Domingo 17 de Junio de 2012
Médicos suecos reemplazaron en una niña de 10 años un vaso sanguíneo vital que estaba bloqueado usando por primera vez una vena creada en el laboratorio a partir de células madre de la propia paciente.
El exitoso trasplante, publicado en la revista médica The Lancet, marca un nuevo avance en la búsqueda de formas de crear partes del cuerpo humano en el laboratorio.
El desarrollo podría abrir la puerta a los injertos provenientes de células madre para los pacientes con bypass cardíaco o para aquellos que deben someterse a diálisis y que carecen de vasos sanguíneos adecuados para una cirugía de reemplazo.

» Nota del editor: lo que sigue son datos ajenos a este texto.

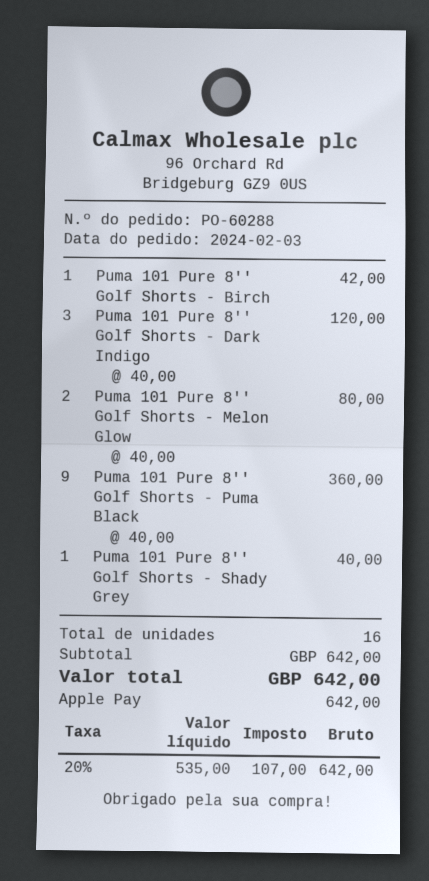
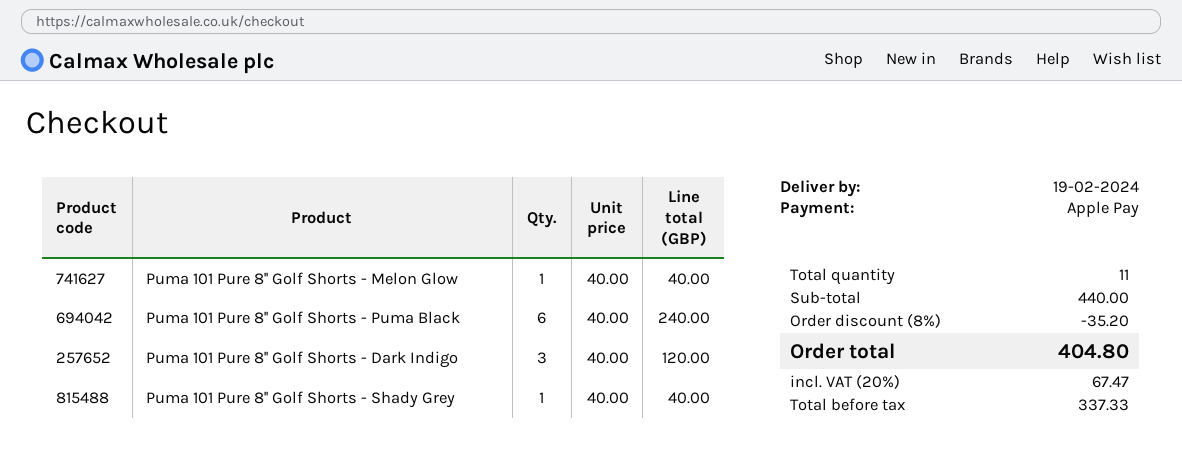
Puma 101 Pure 8'' Golf Shorts - Birch: 1 x 42.00 = 42.00 -> none
Puma 101 Pure 8'' Golf Shorts - Melon Glow: 2 x 40.00 = 80.00 -> 1 x 40.00 = 40.00
Puma 101 Pure 8'' Golf Shorts - Puma Black: 9 x 40.00 = 360.00 -> 6 x 40.00 = 240.00
total quantity: 16 -> 11
subtotal: 642.00 -> 440.00
discount: none -> 8% = 35.20
net: 535.00 -> 337.33
tax: 20% = 107.00 -> 20% = 67.47
total: 642.00 -> 404.80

El equipo sueco dijo que ahora está trabajando con una compañía, de la que no reveló el nombre, para comercializar el procedimiento.
"Soy muy optimista de que en el futuro cercano podremos trasplantar tanto arterias como venas a gran escala", dijo Suchitra Sumitran-Holgersson, profesora de biología de trasplantes de la Universidad de Gotemburgo y miembro del equipo que realizó la operación en marzo del 2011 pero que recién fue conocida esta semana. Al usar tejido creado con las propias de un paciente no hay riesgo de rechazo del órgano ni necesidad de tomar inmunosupresores de por vida.
Hace cuatro años, una mujer de 30 años recibió el primer trasplante de tráquea creada específicamente, que fue desarrollada tras sembrar en el órgano de un donante las células madre de la propia paciente. Otras operaciones de tráquea similares se han realizado luego de esa.
El nuevo caso involucró a una niña con la vena porta hepática obstruida. Esa vena drena la sangre de los intestinos y el bazo hacia el hígado. Su bloqueo puede resultar mortal.
El equipo de la Universidad de Gotemburgo tomó un trozo de 9 centímetros de la vena femoral de un donante fallecido y le quitó todas las células vivas, quedándose simplemente con un tubo de proteína que funcionó como carcasa para el nuevo injerto.
Las células madre extraídas de la médula de la niña fueron luego introducidas en el tubo y dos semanas después el injerto fue implantado en la paciente.
El nuevo vaso sanguíneo restauró inmediatamente el flujo normal de sangre, aunque luego de un año se estrechó y fue necesario un segundo injerto creado con células madre.